_WORK INSTRUCTIONS_
Only the number is needed: how many lines of the records include "Transistoren"?
*** Opening of DATA TO USE ***
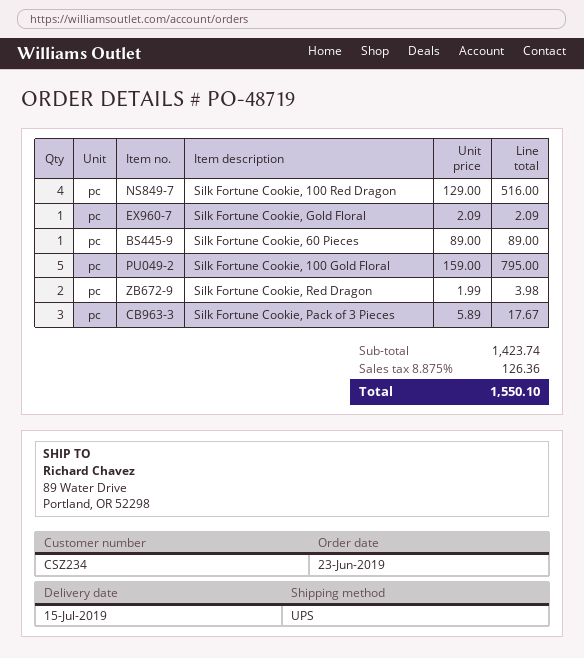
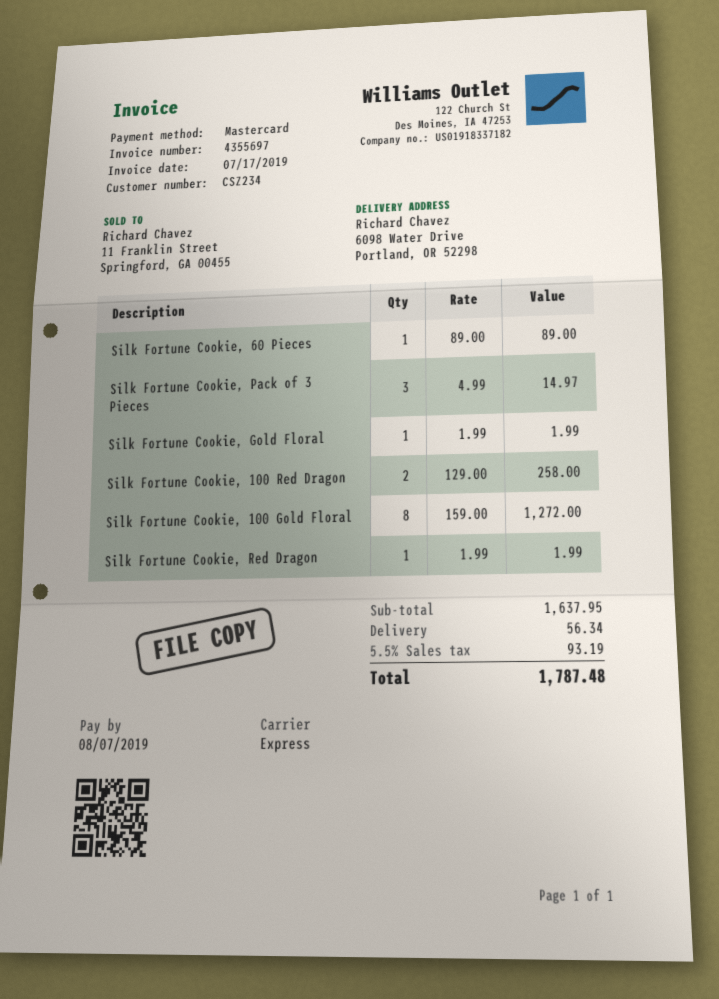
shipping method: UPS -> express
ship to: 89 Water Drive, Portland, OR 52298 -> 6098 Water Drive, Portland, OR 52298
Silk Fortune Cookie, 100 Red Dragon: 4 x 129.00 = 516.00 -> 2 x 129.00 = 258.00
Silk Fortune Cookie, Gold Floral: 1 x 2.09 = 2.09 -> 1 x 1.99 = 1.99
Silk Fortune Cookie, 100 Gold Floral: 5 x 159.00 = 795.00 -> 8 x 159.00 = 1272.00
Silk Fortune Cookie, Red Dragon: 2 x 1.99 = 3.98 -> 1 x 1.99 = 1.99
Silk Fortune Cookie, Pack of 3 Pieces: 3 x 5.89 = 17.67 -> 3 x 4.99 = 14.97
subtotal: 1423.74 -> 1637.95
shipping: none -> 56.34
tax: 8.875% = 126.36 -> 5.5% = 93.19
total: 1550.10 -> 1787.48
*** Close of DATA TO USE ***
*** Opening of DATA TO USE ***
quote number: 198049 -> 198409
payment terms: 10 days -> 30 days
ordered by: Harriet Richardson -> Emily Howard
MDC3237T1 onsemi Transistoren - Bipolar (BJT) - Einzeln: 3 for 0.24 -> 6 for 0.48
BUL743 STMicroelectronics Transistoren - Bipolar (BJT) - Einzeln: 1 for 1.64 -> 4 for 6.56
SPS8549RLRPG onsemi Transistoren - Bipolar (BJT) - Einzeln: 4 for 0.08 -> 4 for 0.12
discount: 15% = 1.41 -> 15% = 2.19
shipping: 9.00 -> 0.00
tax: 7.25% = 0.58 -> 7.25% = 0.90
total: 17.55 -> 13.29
*** Close of DATA TO USE ***
*** Opening of DATA TO USE ***
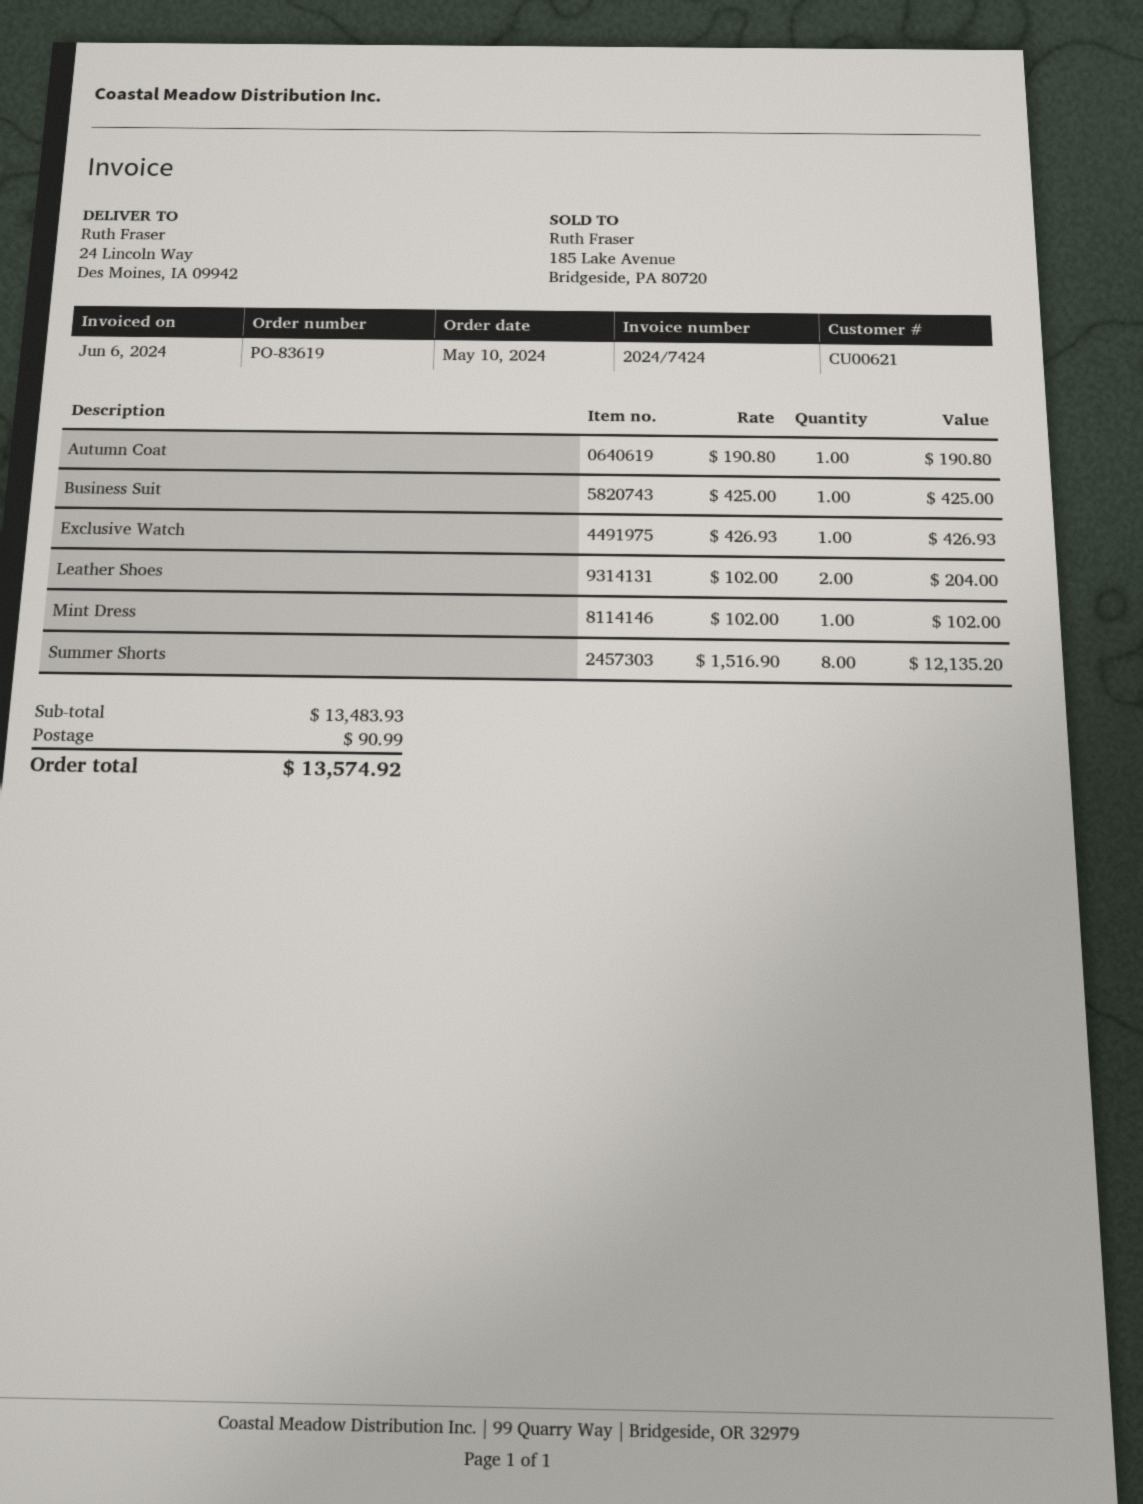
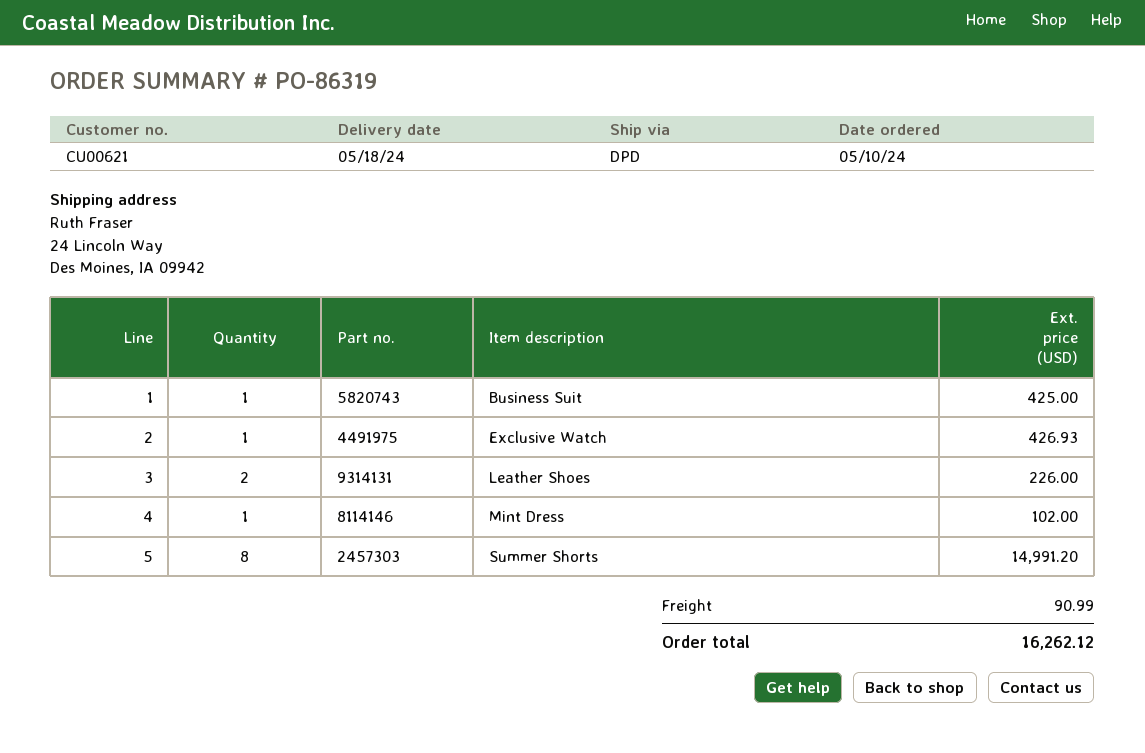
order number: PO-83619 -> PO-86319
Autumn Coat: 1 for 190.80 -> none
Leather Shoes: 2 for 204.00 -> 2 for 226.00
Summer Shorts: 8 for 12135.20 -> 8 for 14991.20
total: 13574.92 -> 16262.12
*** Close of DATA TO USE ***
_ANSWER TO THIS PROBLEM_
3